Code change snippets
=== Section Start ===
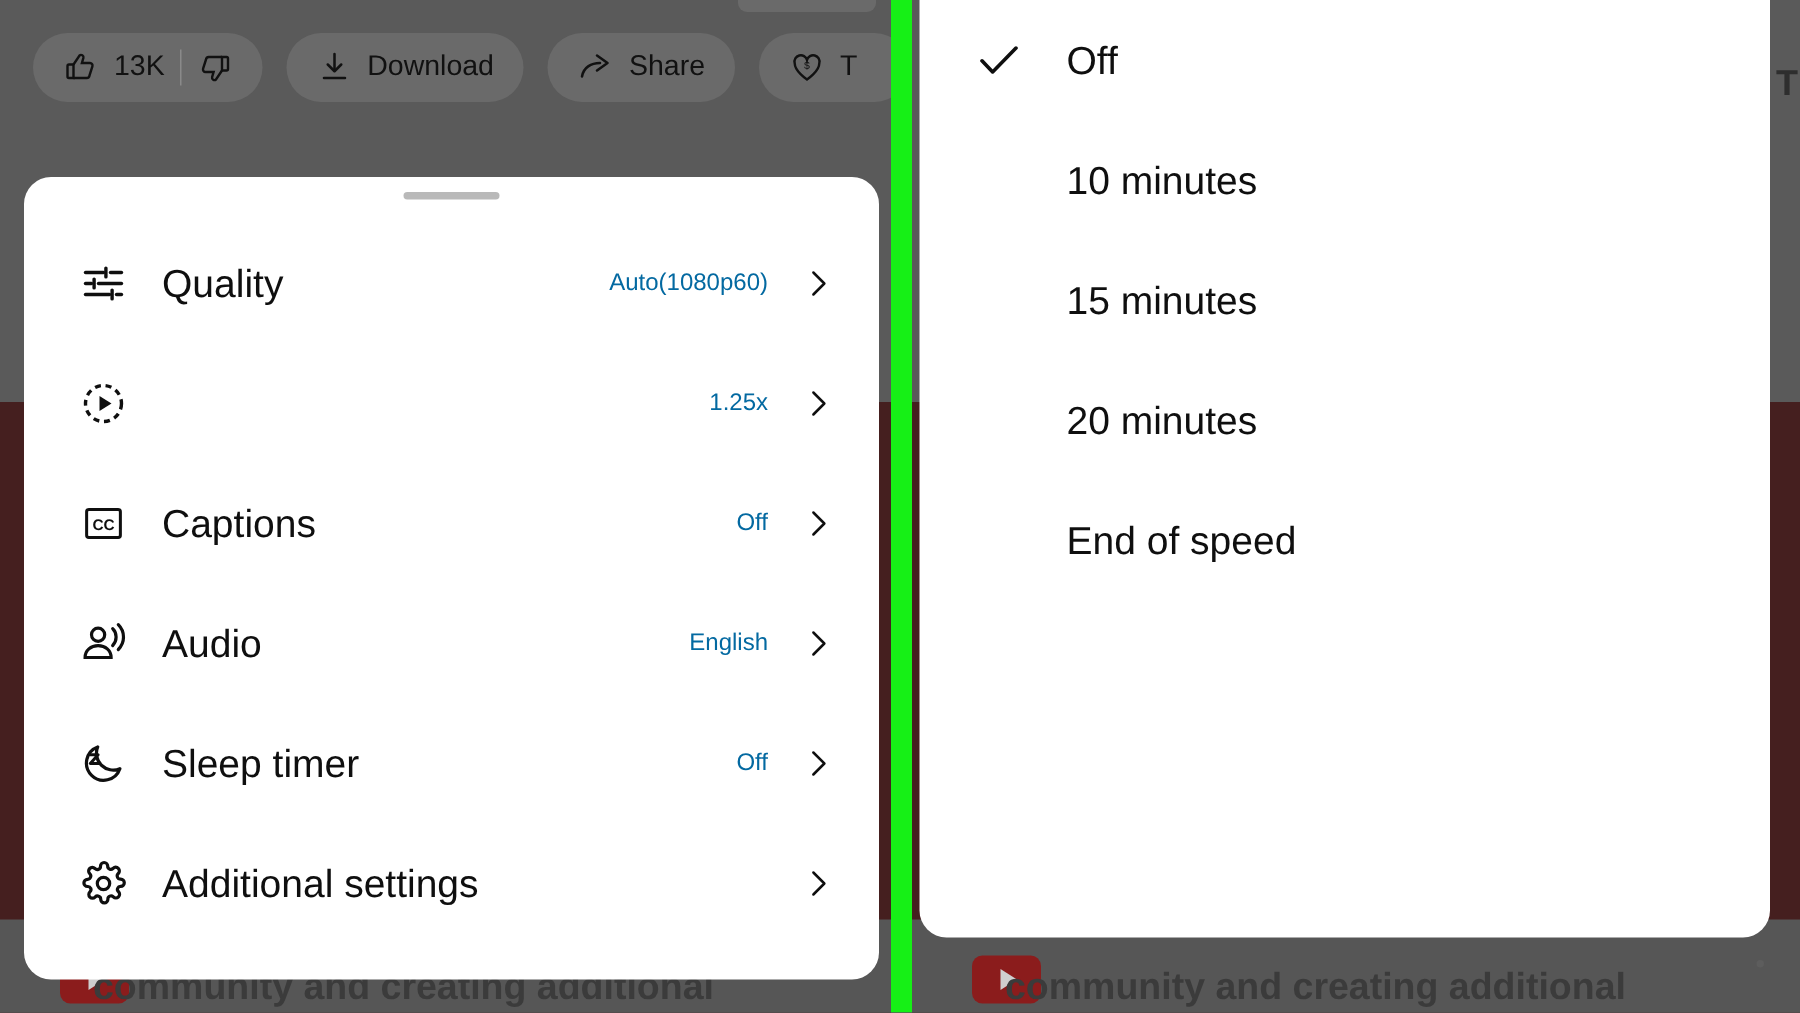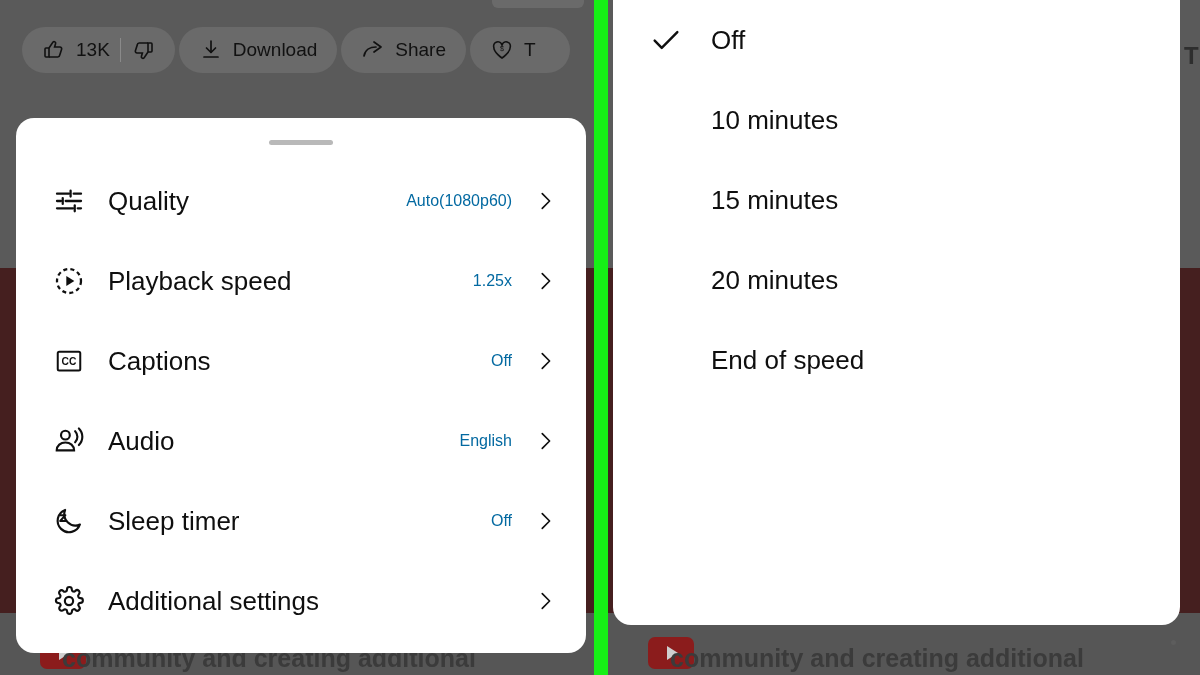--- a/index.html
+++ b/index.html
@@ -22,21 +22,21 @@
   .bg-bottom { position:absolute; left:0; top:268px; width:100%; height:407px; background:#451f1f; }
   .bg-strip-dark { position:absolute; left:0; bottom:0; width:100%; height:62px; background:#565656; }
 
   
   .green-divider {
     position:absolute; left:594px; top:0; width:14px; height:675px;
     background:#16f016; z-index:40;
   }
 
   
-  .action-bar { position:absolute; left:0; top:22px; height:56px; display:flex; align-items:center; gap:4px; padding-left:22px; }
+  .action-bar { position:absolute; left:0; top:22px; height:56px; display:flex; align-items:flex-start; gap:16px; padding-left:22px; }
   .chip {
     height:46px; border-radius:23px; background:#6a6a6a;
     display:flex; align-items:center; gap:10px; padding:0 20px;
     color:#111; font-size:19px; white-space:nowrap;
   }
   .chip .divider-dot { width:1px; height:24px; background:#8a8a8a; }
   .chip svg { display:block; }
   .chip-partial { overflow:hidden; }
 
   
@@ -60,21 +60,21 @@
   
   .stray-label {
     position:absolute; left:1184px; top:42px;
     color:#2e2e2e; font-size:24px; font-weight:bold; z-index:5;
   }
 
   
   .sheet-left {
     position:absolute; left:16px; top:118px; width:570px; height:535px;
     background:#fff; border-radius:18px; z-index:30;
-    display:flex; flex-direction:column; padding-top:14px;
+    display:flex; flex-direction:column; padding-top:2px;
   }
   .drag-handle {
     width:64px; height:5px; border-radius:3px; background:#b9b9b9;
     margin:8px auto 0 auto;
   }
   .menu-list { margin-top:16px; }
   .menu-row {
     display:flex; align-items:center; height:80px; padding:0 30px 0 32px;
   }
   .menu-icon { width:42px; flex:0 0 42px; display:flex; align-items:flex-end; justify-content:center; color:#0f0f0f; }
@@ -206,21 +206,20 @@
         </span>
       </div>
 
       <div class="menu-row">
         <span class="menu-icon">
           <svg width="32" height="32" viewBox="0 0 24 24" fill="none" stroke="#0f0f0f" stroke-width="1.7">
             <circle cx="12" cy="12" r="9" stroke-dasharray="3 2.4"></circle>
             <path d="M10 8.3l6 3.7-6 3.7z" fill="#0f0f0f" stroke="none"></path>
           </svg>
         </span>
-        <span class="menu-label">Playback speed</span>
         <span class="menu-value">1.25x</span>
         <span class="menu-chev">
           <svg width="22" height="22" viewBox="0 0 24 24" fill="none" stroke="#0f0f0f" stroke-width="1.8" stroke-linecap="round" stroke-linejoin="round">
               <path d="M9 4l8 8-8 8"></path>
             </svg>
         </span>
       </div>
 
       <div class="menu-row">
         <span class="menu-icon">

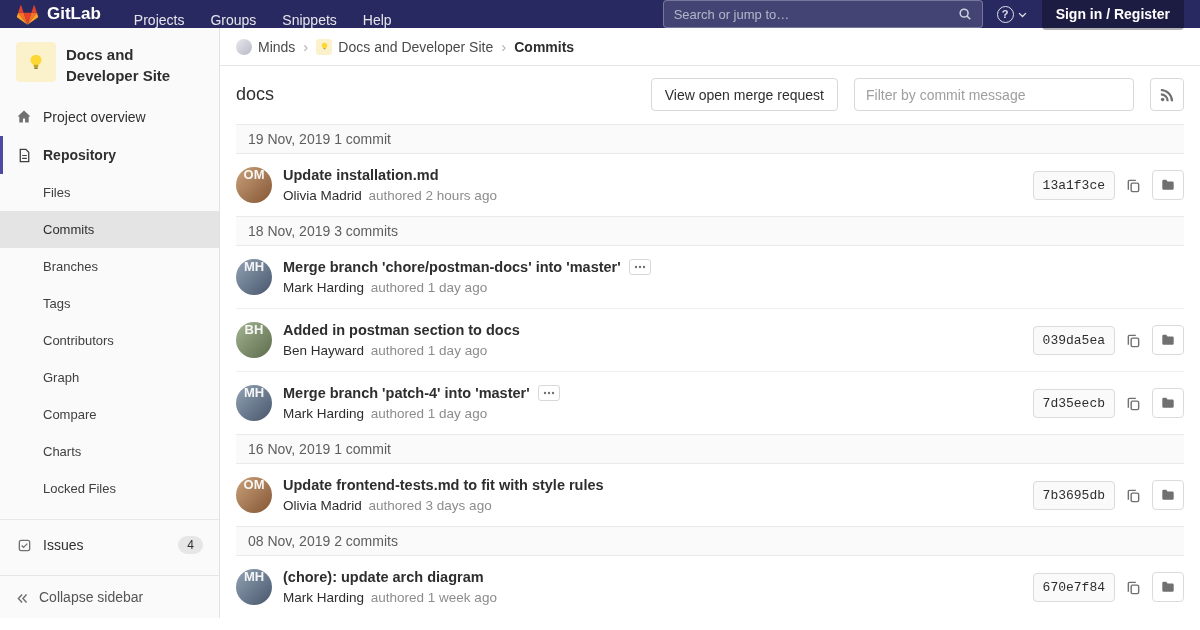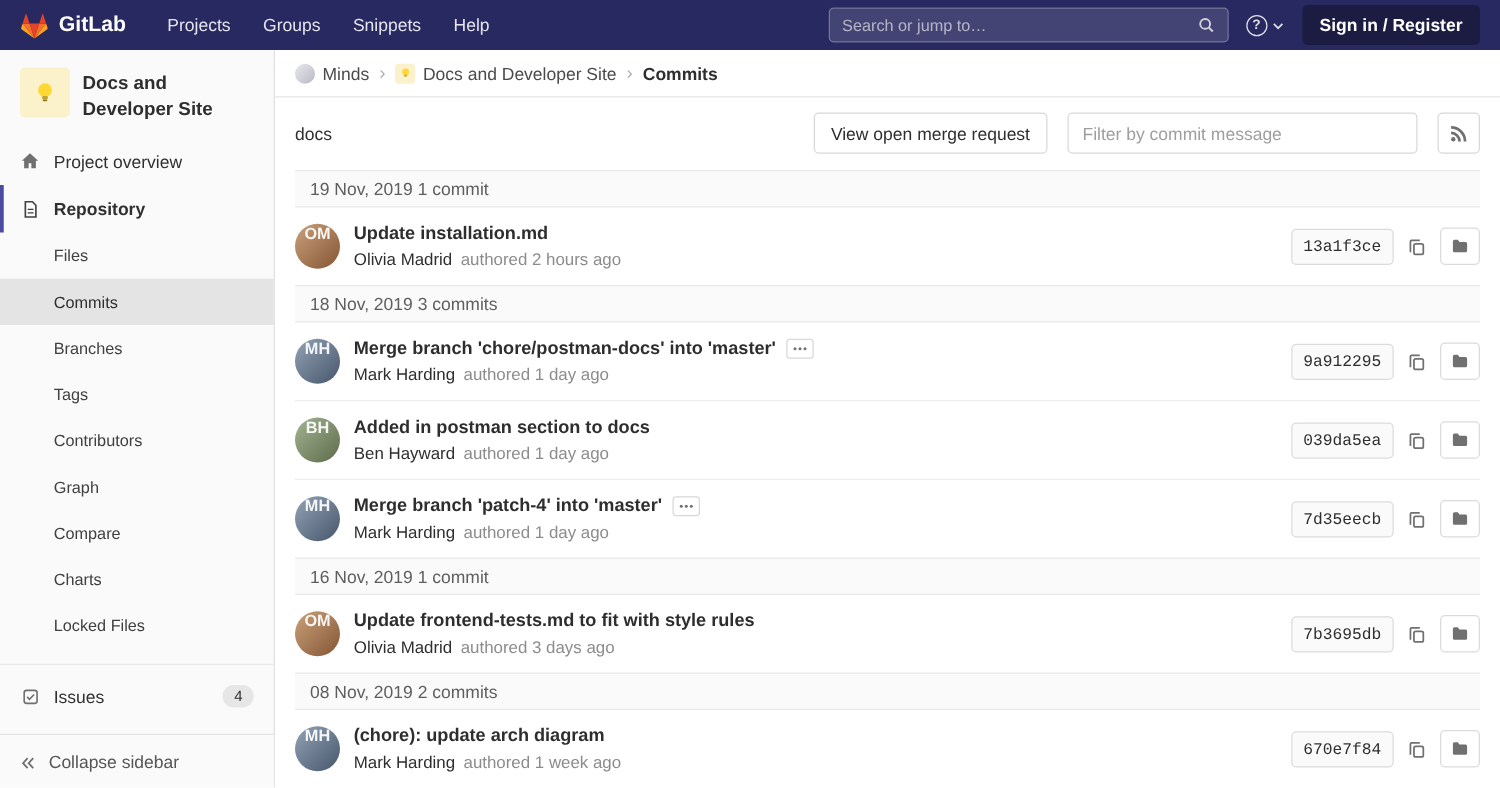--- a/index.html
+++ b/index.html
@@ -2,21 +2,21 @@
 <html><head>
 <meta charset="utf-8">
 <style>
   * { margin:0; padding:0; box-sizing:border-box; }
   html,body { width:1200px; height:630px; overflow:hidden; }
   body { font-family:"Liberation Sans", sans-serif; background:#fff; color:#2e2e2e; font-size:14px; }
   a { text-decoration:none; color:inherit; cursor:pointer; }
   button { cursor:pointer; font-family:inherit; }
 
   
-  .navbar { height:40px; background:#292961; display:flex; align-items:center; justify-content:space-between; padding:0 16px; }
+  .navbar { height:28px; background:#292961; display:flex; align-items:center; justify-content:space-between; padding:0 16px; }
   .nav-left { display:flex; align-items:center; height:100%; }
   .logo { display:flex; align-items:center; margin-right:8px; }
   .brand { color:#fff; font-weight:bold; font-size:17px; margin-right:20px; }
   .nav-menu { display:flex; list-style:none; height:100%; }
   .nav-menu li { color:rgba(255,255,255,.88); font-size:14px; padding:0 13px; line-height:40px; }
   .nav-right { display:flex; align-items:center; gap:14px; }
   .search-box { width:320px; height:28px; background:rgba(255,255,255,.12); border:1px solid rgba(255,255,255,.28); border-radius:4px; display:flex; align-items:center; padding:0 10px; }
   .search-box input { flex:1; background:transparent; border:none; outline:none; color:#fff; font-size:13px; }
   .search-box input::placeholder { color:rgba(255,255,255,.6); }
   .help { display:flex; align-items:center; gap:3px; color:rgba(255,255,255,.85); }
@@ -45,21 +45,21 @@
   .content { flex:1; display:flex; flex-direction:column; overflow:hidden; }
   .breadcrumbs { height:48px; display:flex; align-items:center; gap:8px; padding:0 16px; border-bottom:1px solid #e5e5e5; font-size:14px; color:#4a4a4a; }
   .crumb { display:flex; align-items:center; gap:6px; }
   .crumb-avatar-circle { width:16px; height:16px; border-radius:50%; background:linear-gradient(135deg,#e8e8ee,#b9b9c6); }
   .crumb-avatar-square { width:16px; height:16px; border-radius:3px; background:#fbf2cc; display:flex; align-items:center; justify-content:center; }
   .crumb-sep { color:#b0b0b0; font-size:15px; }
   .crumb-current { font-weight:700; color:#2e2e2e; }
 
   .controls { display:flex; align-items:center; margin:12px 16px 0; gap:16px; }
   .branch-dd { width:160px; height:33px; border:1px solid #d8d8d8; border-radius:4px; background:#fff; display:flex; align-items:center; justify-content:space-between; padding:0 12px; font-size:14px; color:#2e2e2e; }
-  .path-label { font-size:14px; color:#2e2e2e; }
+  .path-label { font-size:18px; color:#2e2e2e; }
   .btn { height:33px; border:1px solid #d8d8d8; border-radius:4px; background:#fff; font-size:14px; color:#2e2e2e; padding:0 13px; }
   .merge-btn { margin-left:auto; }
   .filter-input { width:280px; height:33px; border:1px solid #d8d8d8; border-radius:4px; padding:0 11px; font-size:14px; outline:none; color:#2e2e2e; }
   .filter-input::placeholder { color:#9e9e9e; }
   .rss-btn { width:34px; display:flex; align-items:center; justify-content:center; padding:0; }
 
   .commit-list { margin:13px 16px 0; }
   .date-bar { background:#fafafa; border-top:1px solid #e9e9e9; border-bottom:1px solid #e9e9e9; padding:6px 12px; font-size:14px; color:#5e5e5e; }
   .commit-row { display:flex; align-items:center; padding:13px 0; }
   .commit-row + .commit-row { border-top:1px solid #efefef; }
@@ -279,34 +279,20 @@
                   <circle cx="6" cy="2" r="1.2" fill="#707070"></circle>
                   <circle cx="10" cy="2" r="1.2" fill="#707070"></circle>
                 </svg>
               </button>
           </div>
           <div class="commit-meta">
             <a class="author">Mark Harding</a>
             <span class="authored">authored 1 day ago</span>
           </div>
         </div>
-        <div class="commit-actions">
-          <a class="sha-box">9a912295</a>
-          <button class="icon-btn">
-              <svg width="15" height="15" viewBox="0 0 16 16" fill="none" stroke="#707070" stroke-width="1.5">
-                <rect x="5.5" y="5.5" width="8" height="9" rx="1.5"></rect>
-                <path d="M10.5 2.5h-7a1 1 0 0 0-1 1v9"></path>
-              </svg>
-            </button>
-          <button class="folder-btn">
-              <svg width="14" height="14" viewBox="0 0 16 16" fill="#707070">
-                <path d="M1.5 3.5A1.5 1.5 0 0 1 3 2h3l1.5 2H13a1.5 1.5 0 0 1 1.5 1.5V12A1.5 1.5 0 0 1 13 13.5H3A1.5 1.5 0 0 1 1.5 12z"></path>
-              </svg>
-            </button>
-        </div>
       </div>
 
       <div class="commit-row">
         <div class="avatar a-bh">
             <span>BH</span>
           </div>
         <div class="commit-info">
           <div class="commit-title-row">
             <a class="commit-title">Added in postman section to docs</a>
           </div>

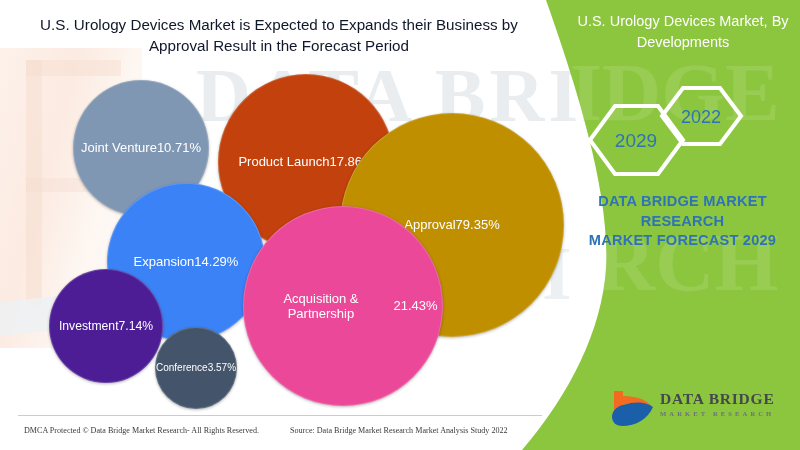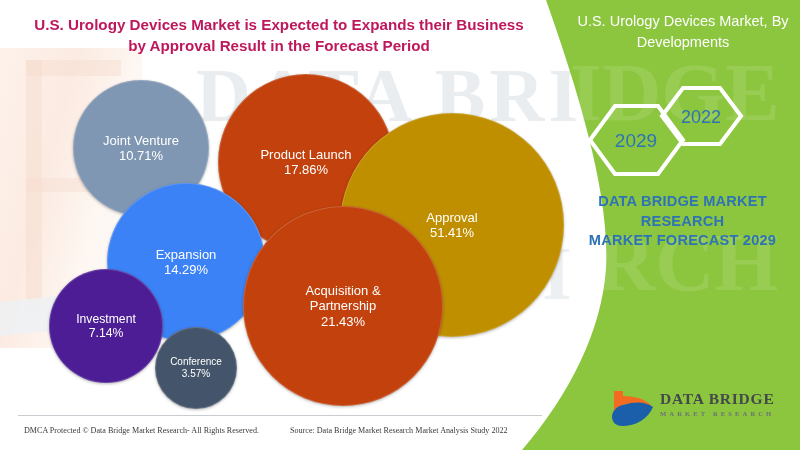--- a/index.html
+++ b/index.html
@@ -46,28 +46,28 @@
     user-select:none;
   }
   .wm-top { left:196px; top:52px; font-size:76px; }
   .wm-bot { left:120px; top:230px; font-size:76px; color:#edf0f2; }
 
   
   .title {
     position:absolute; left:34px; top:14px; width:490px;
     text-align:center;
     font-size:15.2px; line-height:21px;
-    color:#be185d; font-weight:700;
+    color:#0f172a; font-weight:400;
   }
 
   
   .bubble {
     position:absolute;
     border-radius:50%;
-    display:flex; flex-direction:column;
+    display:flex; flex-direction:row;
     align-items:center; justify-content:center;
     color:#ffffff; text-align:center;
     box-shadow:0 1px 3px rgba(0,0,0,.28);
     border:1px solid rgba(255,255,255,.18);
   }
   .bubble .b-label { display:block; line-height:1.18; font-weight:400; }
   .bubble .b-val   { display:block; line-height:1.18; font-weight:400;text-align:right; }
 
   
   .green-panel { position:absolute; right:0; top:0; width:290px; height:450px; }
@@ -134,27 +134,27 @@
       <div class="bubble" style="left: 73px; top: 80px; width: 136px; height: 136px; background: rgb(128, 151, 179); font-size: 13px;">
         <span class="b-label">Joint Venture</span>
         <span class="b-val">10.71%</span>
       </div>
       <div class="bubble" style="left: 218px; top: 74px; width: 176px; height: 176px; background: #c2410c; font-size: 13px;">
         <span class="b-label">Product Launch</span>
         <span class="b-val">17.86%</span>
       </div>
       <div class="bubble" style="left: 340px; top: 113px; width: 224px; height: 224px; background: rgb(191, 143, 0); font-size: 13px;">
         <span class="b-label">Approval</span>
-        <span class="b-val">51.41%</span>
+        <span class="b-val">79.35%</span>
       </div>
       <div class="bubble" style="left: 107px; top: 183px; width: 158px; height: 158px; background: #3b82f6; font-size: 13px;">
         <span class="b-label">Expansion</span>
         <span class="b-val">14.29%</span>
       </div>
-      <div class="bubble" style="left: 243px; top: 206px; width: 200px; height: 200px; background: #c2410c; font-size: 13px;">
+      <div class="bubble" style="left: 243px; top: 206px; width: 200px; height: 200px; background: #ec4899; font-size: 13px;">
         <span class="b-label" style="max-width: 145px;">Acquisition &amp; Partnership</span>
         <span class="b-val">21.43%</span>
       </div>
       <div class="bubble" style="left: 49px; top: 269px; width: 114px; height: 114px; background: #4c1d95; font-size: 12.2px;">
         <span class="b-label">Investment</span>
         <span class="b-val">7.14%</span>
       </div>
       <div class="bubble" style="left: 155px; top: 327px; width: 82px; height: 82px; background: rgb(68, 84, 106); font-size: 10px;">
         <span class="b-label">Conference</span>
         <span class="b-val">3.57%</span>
=== Section End ===
Check each line of the records for the word "list", and show the lines that contain it.

   .menu-list { margin-top:16px; }
   .nav-menu { display:flex; list-style:none; height:100%; }
   .commit-list { margin:13px 16px 0; }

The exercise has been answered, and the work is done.